And you don’t have to take my word for it. Judges appointed by Democrats and Republicans alike have made it clear that President Trump’s election lawsuits aren’t worth the paper they are printed on.

This began six months ago when the Trump campaign filed a federal lawsuit in Pennsylvania seeking to limit voting by mail. Drop boxes, the campaign claimed, would lead to fraud.

Then the Trump campaign then got lucky: The case was assigned to a federal judge who had been appointed by President Trump just last year.

But when the arguments began, and the Trump campaign was presented with every opportunity to come forward with evidence, it had none whatsoever supporting its claim — so the Trump-appointed judge had no choice but to throw out the lawsuit.

This was the beginning of a pattern we have seen take place across the country. Again and again, the president, his campaign and their allies have gone to court crying fraud. And again and again, judges have rejected their claims as completely baseless.

In Montana, a judge called the Trump campaign’s claims about widespread election fraud “a fiction.”

In Nevada, a judge appointed by President George W. Bush dismissed the Trump campaign lawsuit without even addressing its merits because the allegations were so speculative — while another judge said the Trump argument was “not supported.”

In Pennsylvania, meanwhile, several of President Trump’s lawsuits have been disregarded as groundless.

I fully expect President Trump to continue filing lawsuits. He has even said he wants this election to be decided by the Supreme Court. One of his legal advisers went on TV and revealed why that might be: “Hopefully,” she said, “Amy Coney Barrett will come through,” referring to the newest justice on the high court appointed by Trump.
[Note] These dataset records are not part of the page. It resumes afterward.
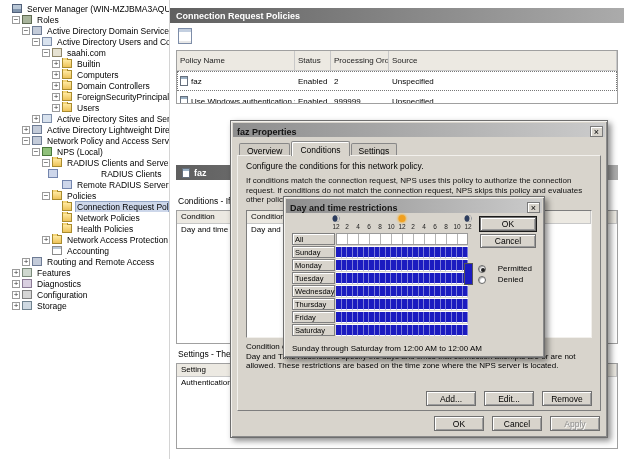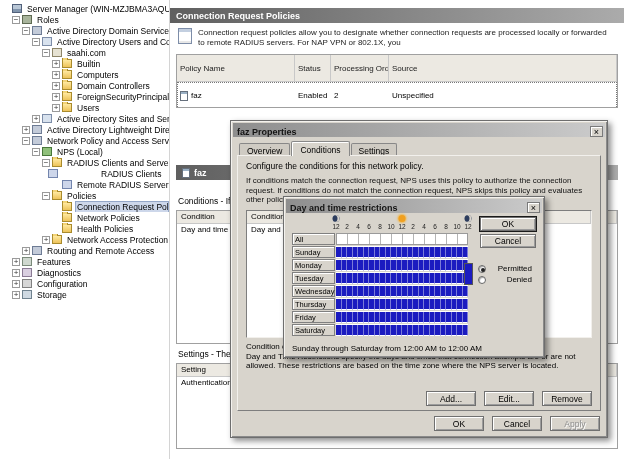"Connection request policies allow you" span.info-text { html: <span>Connection request policies allow you to designate whether connection requests are processed locally or forwarded to remote RADIUS servers. For NAP VPN or 802.1X, you</span> -> none }
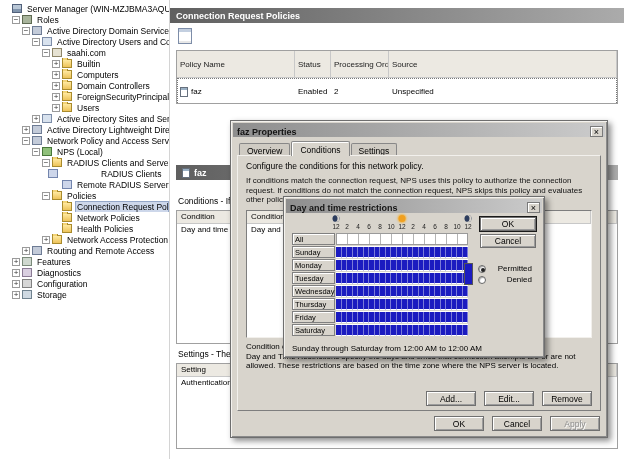"Policy Name" .pt-head,.pt-row { height: 27px -> 20px }
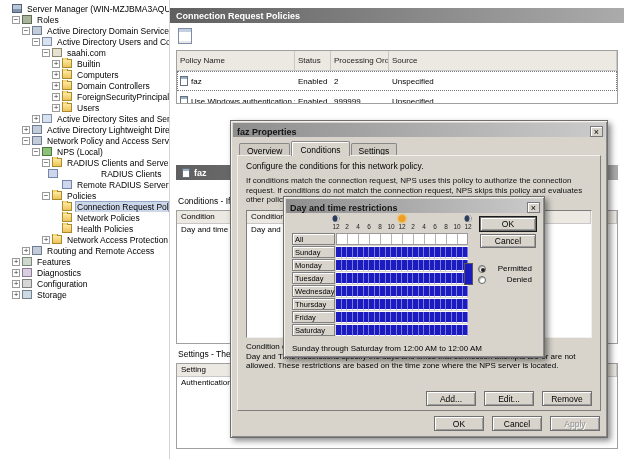"Accounting" div.tree-row { html: none -> <div> <span></span> <span></span> <span>Accounting</span> </div> }
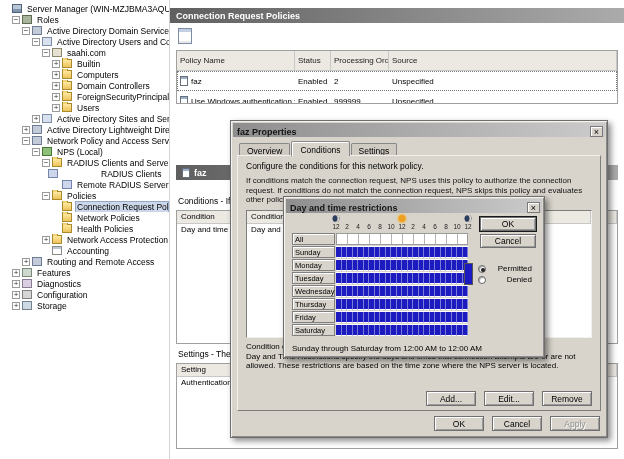"Permitted" .radio-row { justify-content: space-between -> none }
Here’s the bottom line: President Trump and his allies would rather have this election be decided by the rulings of judges than by the votes of the American people. But either way, the verdict will be the same: President Trump is going to lose.

In the United States, judges don’t rule based on right and left. They rule based on right and wrong. That’s why President Trump’s specious lawsuits have been dismissed by liberal and conservative justices alike over the past few months; and it’s why his claims will continue to be rejected in the weeks ahead.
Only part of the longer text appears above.